"I wish you could stay, too, but if you can't, you can't. I'm ever so grateful to you for coming. I can tell you right now that there aren't many people I'd trust my girls to, as I did with you!"

"I know it's a compliment, Nell, so you needn't talk about gratitude. I'm the one to be grateful, I'm sure. The more experience I get before I'm a regular Guardian myself, the better chance I'll have to make good when the time comes."

"I'm ever so glad you feel that way about it, Anna. You know, there are ever and ever so many girls who could do the work, and won't try. I'm not sure that it's so much 'won't' as—oh, I don't know! I think they're afraid—they haven't any confidence in themselves. They think it would be absurd for them to try to direct others. I felt that way myself."

"Nearly everyone who is at all likely to make good does, Anna. That's the strangest part of it. When I hear a girl talking about how easy it is to be a good Guardian, 'and how sure she is that she'll make good, I'm always afraid she's going to fail. If you make the girls understand they've got to help you, and that you know that if they don't you won't be able to succeed, you get them ever so much more interested."

"That's easy to understand. It makes them feel that they really do have a part in the work. I noticed that about your girls, particularly, Nell. They seemed to feel that they were all a part of the Camp Fire."
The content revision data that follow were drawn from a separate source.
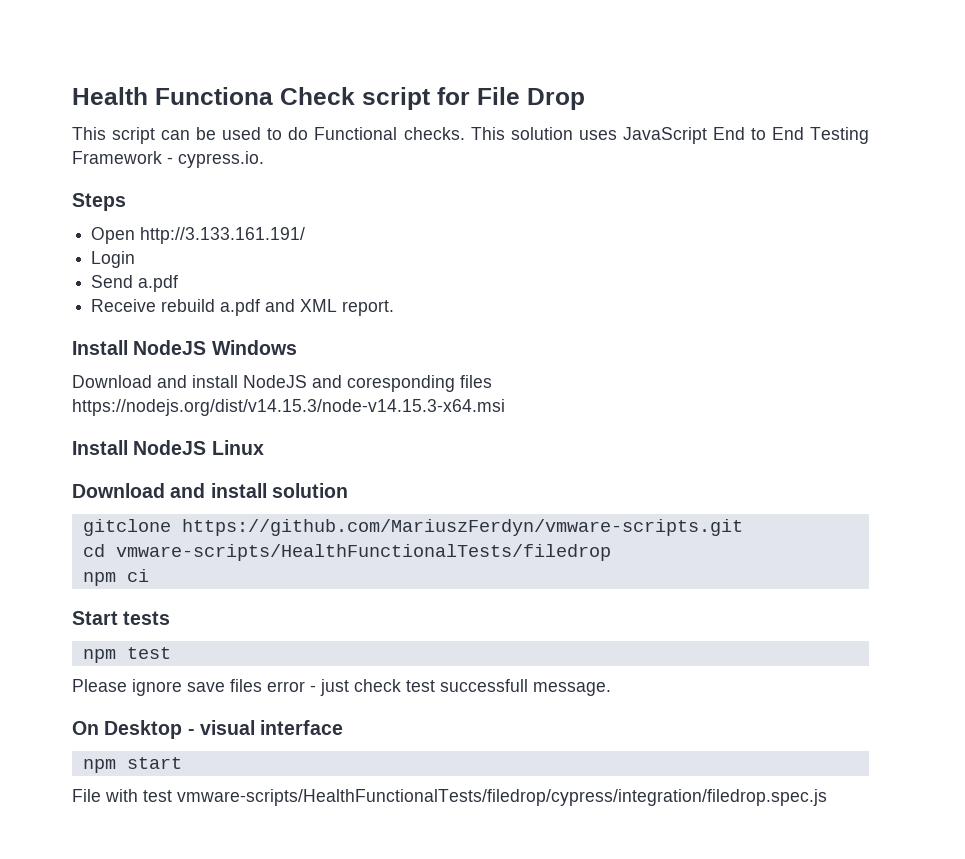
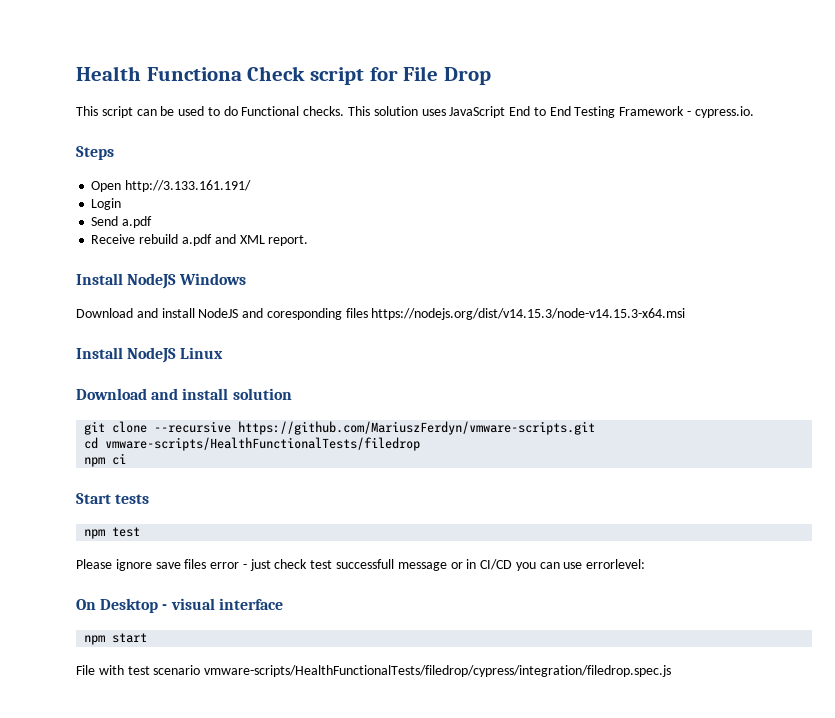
- gitclone https://github.com/MariuszFerdyn/vmware-scripts.git
+ git clone --recursive https://github.com/MariuszFerdyn/vmware-scripts.git
- Please ignore save files error - just check test successfull message.
+ Please ignore save files error - just check test successfull message or in CI/CD you can use errorlevel:
- File with test vmware-scripts/HealthFunctionalTests/filedrop/cypress/integration/filedrop.spec.js
+ File with test scenario vmware-scripts/HealthFunctionalTests/filedrop/cypress/integration/filedrop.spec.js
"Well, that's the spirit I've always tried to put into them. I'm very glad if I've really succeeded in doing it. It was a good deal of a trust for me, as well as for them—leaving them to you. It shows, I think, that the Camp Fire is in good shape and able to get along, not exactly by itself, but under different conditions. I might easily have to leave them, you know, and if they couldn't go right ahead under another Guardian, I'd feel that my work had been, in a way, at least, a failure."

"All ready, Miss Drew!" called old Andrew, and then the girls gathered on the beach and sung the Wo-he-lo song as the boat glided off.

Eleanor welcomed the quiet days that followed, during which she completed the plans for the field day in which the Boy Scouts were also to take part, and for the long tramp she planned as the chief event of the summer for her girls.

"It seems sort of slow, now that those gypsies have gone, and there's no one to make trouble for us," Dolly complained. But Bessie and Zara, who heard her, only laughed at her.

"You'd better be careful," said Zara. "First thing you know you'll be starting some new trouble."